High school in California, United States

Washington Union High School is a high school in the rural community of Easton in Fresno County, California. It is a part of the Washington Unified School District. Founded in 1892 (and first accredited in 1965), Washington Union is most likely the second oldest high school in Fresno County (Fresno High School being established three years earlier in 1889). The school district encompasses roughly 90 square miles in the heart of the central San Joaquin Valley. The mascot for Washington Union is the Panthers, with school colors being purple, white, grey, and black. The school has a large and diverse population of students from the Fresno metropolitan area.

==District==
Washington Union was one of the few schools in Fresno County that operated as a single school district until becoming unified in 2011 with two feeder schools, American Union Elementary and West Fresno Elementary. American Union serves the areas to the west of Easton, while West Fresno serves the area between Fresno and Easton. In addition to West Fresno and American Union, it is fed by four other schools in the area that operate their own elementary and middle schools: Orange Center, Pacific, Washington Colony and West Park. The new K-12 district serves over 2,560 students. The school boasts a variety of programs such as: Agriculture, Academic Decathlon, Health-Institute, Music, Construction, Architecture, Robotics
, After School Program, Gifted and Talented Education (GATE), Link Crew, Migrant, Safe School Ambassadors and a newly created Criminal Justice Academy.

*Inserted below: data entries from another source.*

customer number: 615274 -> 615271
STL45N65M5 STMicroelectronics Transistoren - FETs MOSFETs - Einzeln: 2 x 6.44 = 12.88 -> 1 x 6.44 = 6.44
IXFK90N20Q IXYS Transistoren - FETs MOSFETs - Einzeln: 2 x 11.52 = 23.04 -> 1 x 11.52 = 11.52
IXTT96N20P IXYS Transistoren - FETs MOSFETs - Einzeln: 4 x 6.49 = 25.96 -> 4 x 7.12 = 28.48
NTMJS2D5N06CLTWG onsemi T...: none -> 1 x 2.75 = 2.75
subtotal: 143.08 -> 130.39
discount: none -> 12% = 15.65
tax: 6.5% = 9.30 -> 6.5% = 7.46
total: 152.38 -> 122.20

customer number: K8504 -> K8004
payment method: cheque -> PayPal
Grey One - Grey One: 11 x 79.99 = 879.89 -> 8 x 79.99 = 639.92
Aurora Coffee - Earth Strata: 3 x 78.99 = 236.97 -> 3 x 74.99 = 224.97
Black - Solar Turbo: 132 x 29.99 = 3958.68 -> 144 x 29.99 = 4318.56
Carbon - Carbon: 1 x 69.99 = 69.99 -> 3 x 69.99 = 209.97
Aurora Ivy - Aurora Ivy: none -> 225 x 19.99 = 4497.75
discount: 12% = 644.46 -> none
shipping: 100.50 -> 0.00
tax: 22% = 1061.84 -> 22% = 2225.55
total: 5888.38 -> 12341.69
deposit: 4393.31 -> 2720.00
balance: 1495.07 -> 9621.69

The district covers several areas for all grades PK-12, including sections of Fresno. The district covers some areas for grades 9-12 only. Those areas include other parts of Fresno, as well as all of Bowles and Easton, as well as most of West Park.

==Grade academies==
Washington Union is split into three academies. The Freshman Academy is located at the south end of the school. The Sophomore Academy is located at the north end of the school, just east of the Panther Academy, which serves juniors and seniors. There is also a main administration building at the north end of the school, which houses the principal and is the main point of entry for visitors. That administration office was formerly the district office before the district became unified and moved the district office to temporary buildings at West Fresno Elementary.

==The Hatchet==
The Hatchet is the student newspaper at Washington Union High School. Students write about anything ranging from music, entertainment, sports, school news, community news, and more. The students who write the Hatchet are very dedicated as well.

==Measure W==
In November 2012, voters in the Washington Unified School district were asked to vote on "Measure W." The bond passed with almost 73 percent. A 55 percent supermajority was required. Measure W is a $22 million bond measure for school improvements. The first goal for the bond was the updating of the football stadium.

MEASURE W: "To better prepare Washington Union High School students for college and quality jobs, shall Washington Unified School District upgrade technology in classrooms, job-training labs, and student- support facilities; modernize science labs; rehabilitate deteriorated roofs, plumbing, electrical, lighting, ventilation; improve safety; and acquire/construct/repair instructional and athletic sites, facilities and equipment; by issuing $22,000,000 in bonds at legal interest rates, with independent citizen oversight, no administrators' salaries, and all funds dedicated locally to Washington Union High School?"

In-progress improvements include:
- New drop-off zone for students.
- Improved access through campus.
- Replace roofs.
- Upgrade technology.
- Renovations and reconstruction to athletic facilities.

==Football program==
In 2011, the Washington Union Panthers won the CIF Division III state football championship, becoming the first team from the Central Section to win a championship in the six-year history of the Bowl State Championships. Under the coaching of Jeff Freitas, the Panthers beat Campolindo of Moraga by a score of 21–16. Freitas stepped away from the head coaching job after the season, becoming the school's athletic director. Washington Union went 119-50 (.704) with one losing season in Freitas's 14 years at the school, including additional section titles in 1999 and 2010. The football program currently competes in the Tri-County Athletic Conference

==Baseball program==
The Washington Union baseball program has won a total of six Central Section divisional championships. The baseball program currently competes in the Tri-County Athletic Conference.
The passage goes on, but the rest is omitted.